Templeton Unified School District Discusses Budget Challenges and Potential of Reopening •

TEMPLETON – The Templeton Unified School District (TUSD) held its regular meeting on 11. February, vacation. It began with a hearing behind closed doors, with nothing to report, before the hearing was opened to the public.

At its peak, the Zoom meeting had more than 50 attendees, most of whom appeared to be parents who wanted to get plans from the Board about when their children would be able to return to school full time, given the limitations of VIDOC-19.

Michelle Dowell, a Templeton parent, took the floor to thank the board and teachers for their efforts in getting children back to school – a feat that many districts in the state are unable to accomplish. She then called for an emergency meeting of the Board to consider returning to personal guidelines based on the new level measures that Penny Borenstein, Director of Public Health, had discussed the day before.

The COVID-19 system at the district level works with three measures, with the district being ranked according to the lowest measure. However, if the other two measures are better at two levels, the district may move up a level. In San Luis Obispo County, case scores are currently measured in the purple level, but test positivity and health equity scores are measured in the orange level for one week. If it lasts through the second week, the district can go one step further into the red, and then schools only have to wait five days before they can open.

According to Aaron Asplund, TUSD director, middle and high schools will open on the 1st. The march can be opened as the district on the 17th. The month of February is successfully coming into the red. The school will move into a hybrid state of face-to-face and distance learning, similar to Templeton Elementary School, which is already open in a hybrid form.

Another item on the agenda was to change the certification of the budget from Positive to Qualified.

California’s education law requires schools to submit financial reports demonstrating their ability to meet their obligations not only for the current year, but also for the next two years. The ability to meet the financial obligations for the three years results in a positive certificate, while failure to meet any of the three obligations is considered a qualified certificate and failure to meet the financial obligations for the current year is considered a negative certificate.

I don’t think there’s a problem with our system, or with the auction, or with the administrator, or with the kids; that’s the reality of life in 2021, and what we have to deal with.

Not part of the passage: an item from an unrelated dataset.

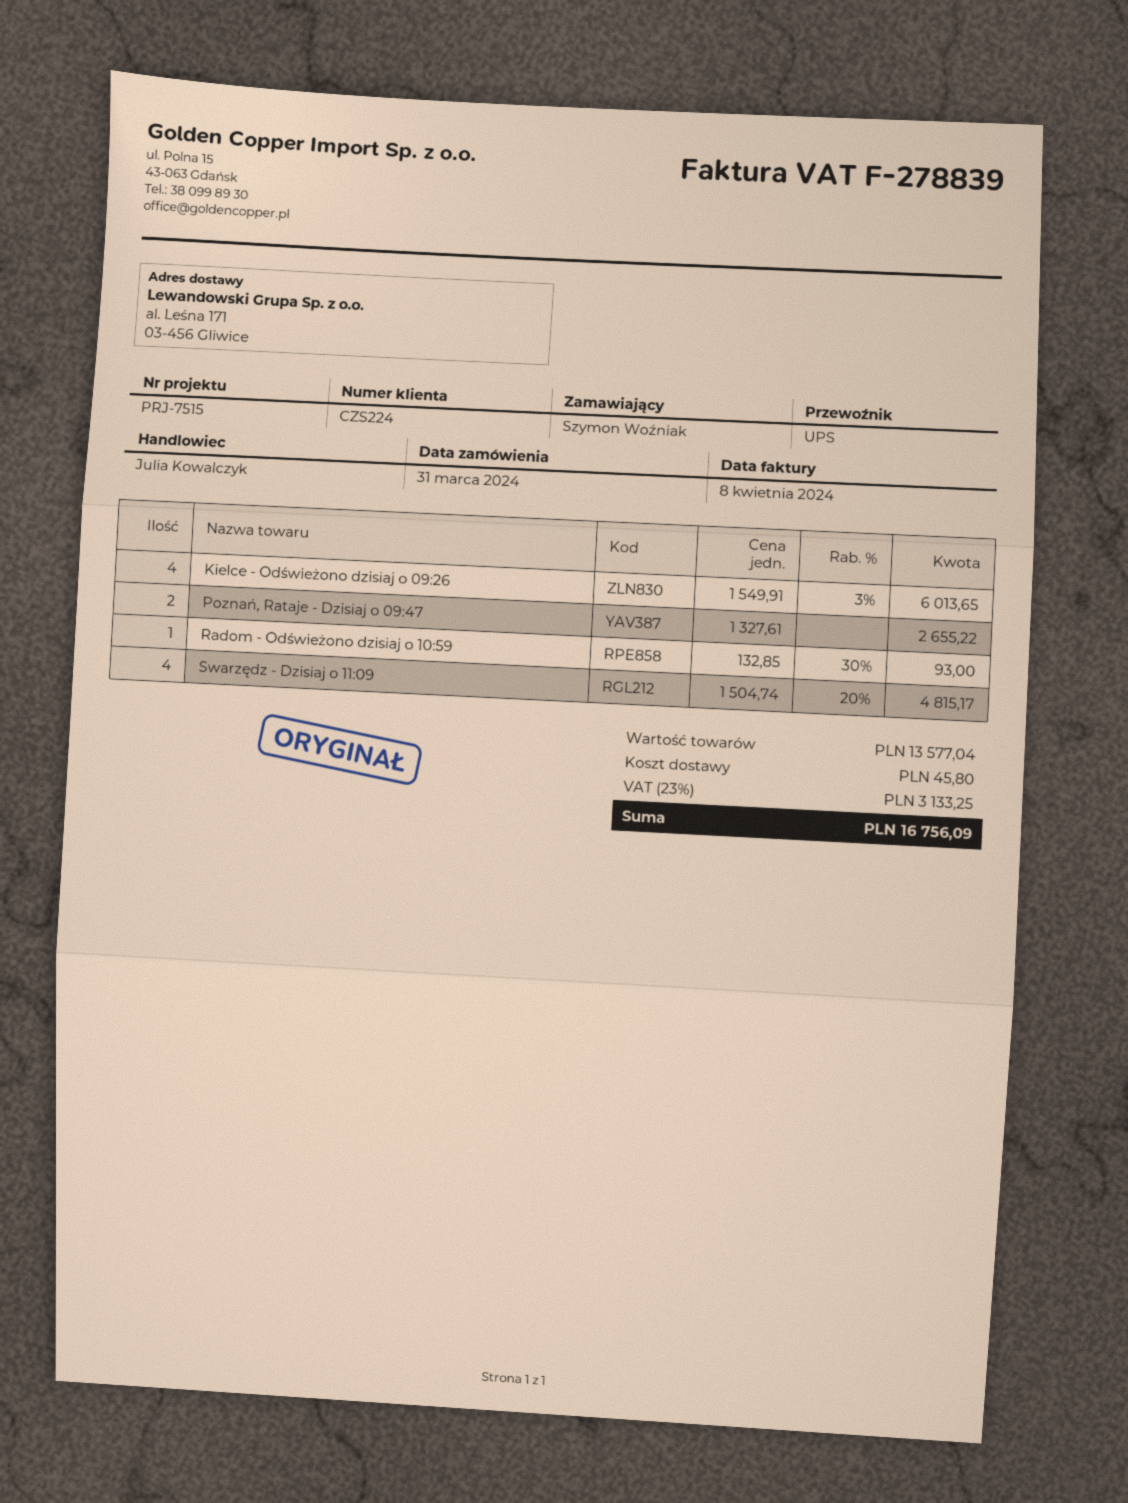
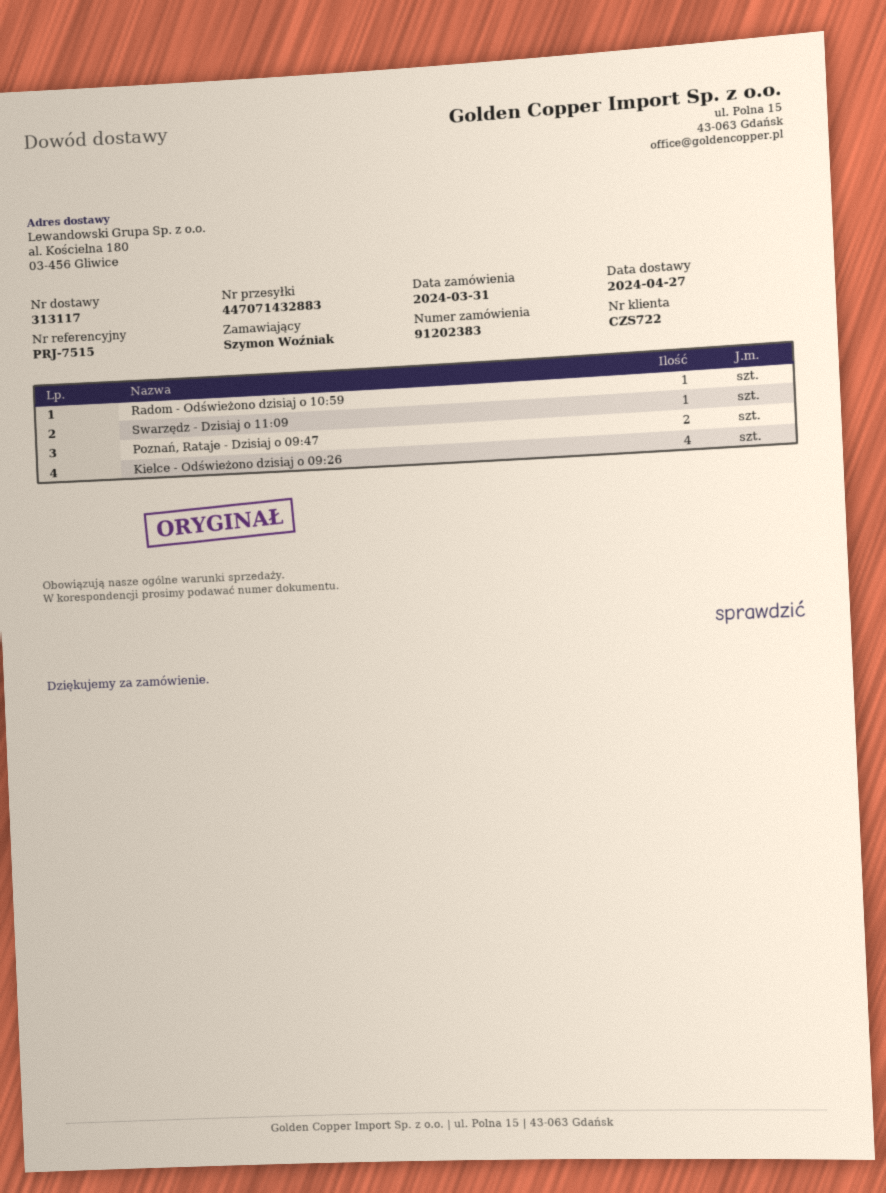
customer number: CZS224 -> CZS722
ship to: al. Leśna 171, 03-456 Gliwice -> al. Kościelna 180, 03-456 Gliwice
Swarzędz - Dzisiaj o 11:09: 4 -> 1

I know other neighborhoods are facing the same problems, said Nelson Yamagata, a member of the TUSD board of directors.

Director Asplund further explained that school funding, which is partially based on the number of students enrolled, is suffering from the effects of a modest but gradual decline in recent years, exacerbated by the COVID-19 pandemic.

One of the Commission’s requirements for qualified certification is that the budget approval process must be advanced by one month to meet the deadline for filing with the District.

The Council therefore decided to hold its meeting on 11 March. From March to the 9th. March to allow the Human Resources Department more time to implement any layoffs necessary to reduce budget constraints.

The next TUSD meeting will be on the 25th. of Feb. at 6:15 pm. The link is on the district website at tusd-ca.schoolloop.com.